Compare Miller v. State, 918 So. 2d 415 (Fla. 2d DCA 2006) (concluding that an “and/or”
error can constitute a fundamental error if it lessens the burden of proof for a conviction).
Affording the proper AEDPA deference to the state court’s conclusion that Petitioner could
not demonstrate prejudice from the use of “and” in the “justifiable use of force” jury
instruction, Claim Three is denied pursuant to 28 U.S.C. § 2254(d).
D.
Claim Four
Petitioner asserts that trial counsel was ineffective for failing to object to certain
statements made by the prosecutor during closing argument (Doc. 2 at 16). Specifically,
Petitioner asserts that the prosecutor: misstated the state witnesses’ testimony;
inaccurately summarized the jury instructions; told the jury that Petitioner threatened to
“start beating people up”; quoted the opinion of a prejudiced member of the jury panel;
improperly bolstered witness testimony; improperly attacked Petitioner's credibility; and
stated a personal opinion of Petitioner's guilt. Id. at 17-21.
Petitioner raised these claims in his Rule 3.850 motion, and the post-conviction
court denied each claim as unsupported by the record. Specifically, the court stated that
each of the prosecutor’s statements were fair comments on the evidence and that
- 17 -
defense counsel had no basis on which to object (Ex. 20 at 4). Florida’s Second DCA
per curiam affirmed (Ex 24).
Petitioner does not explain how the state court’s denial of most of these claims
was contrary to Strickland or based upon an unreasonable determination of the facts.
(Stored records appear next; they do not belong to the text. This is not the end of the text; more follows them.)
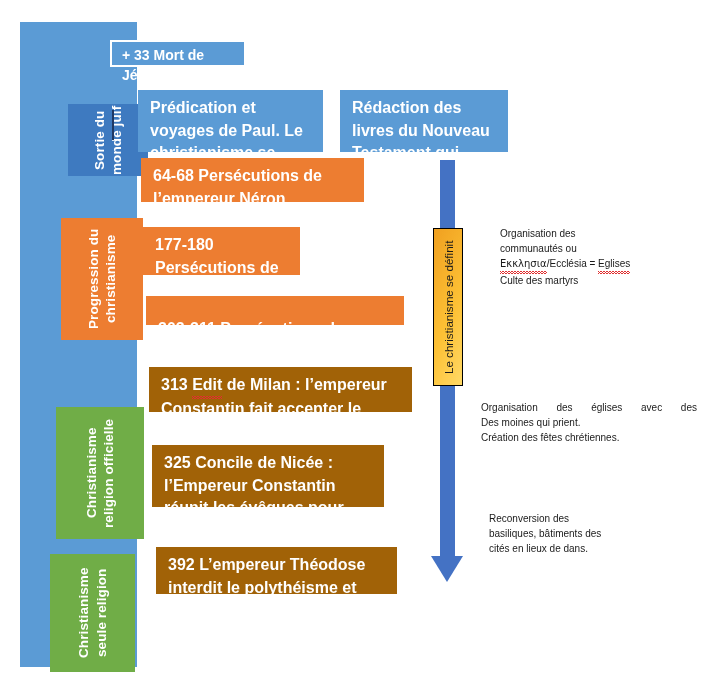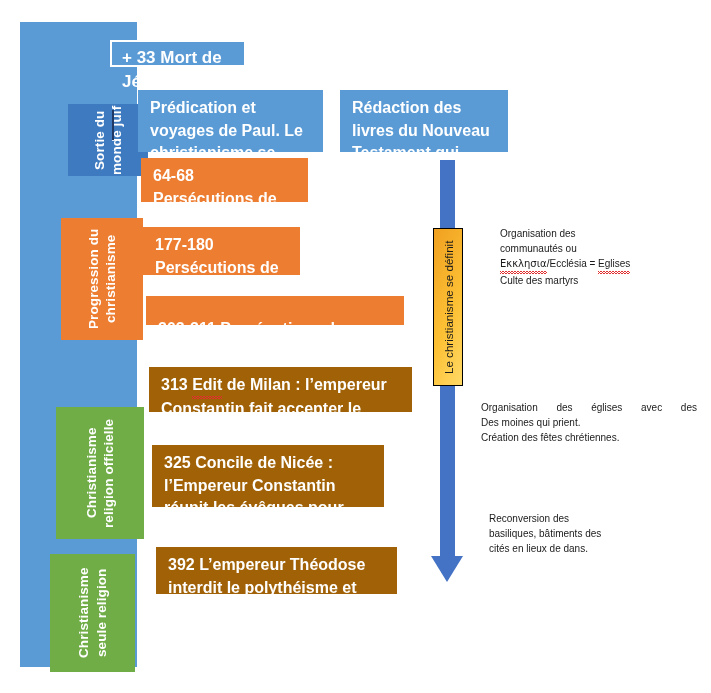--- a/index.html
+++ b/index.html
@@ -82,7 +82,7 @@
   .green  { background: #a16207; }
 
   .b-jesus { left: 110px; top: 40px;  width: 136px; height: 27px;
-             border: 2px solid #ffffff; padding: 4px 10px; font-size: 17px; }
+             border: 2px solid #ffffff; padding: 4px 10px; font-size: 14px; }
   .b-paul  { left: 138px; top: 90px;  width: 185px; height: 62px; }
   .b-nt    { left: 340px; top: 90px;  width: 168px; height: 62px; }
   .b-neron { left: 141px; top: 158px; width: 167px; height: 44px; }

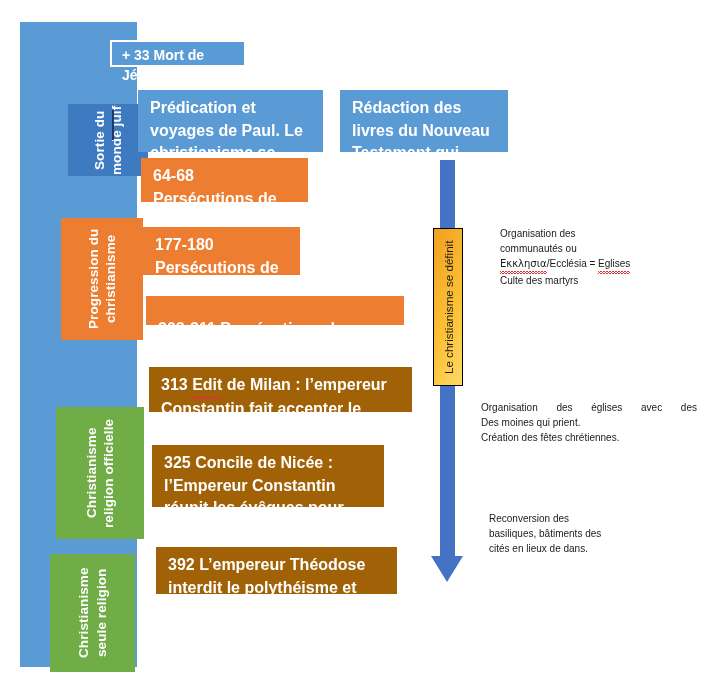--- a/index.html
+++ b/index.html
@@ -85,7 +85,7 @@
              border: 2px solid #ffffff; padding: 4px 10px; font-size: 14px; }
   .b-paul  { left: 138px; top: 90px;  width: 185px; height: 62px; }
   .b-nt    { left: 340px; top: 90px;  width: 168px; height: 62px; }
-  .b-neron { left: 141px; top: 158px; width: 167px; height: 44px; }
+  .b-neron { left: 141px; top: 158px; width: 223px; height: 44px; }
   .b-marc  { left: 143px; top: 227px; width: 157px; height: 48px; }
   .b-diocl { left: 146px; top: 296px; width: 258px; height: 29px;
              padding-top: 22px; }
Rather, he focuses solely upon the post-conviction court’s rejection of Petitioner's
assertion that counsel was ineffective for failing to object to the prosecutor’s claim that
“’you can’t provoke a fight and then proclaim self-defense later’ and the statement that a
juror had been ‘exactly right’ in voir dire when he said that self-defense does not allow
one to “bring a bat to a fist fight,” adding, “that’s what the law is.’” (Doc. 28 at 21-22).
Petitioner asserts that these comments were inaccurate statements of the law, noting “it
is entirely legal to bring a proverbial ‘bat’ to a fistfight – in this case, a knife – as long as
the State does not disprove beyond a reasonable doubt that a defendant reasonably
believed that he was in imminent danger of death or great bodily harm.” Id. at 22.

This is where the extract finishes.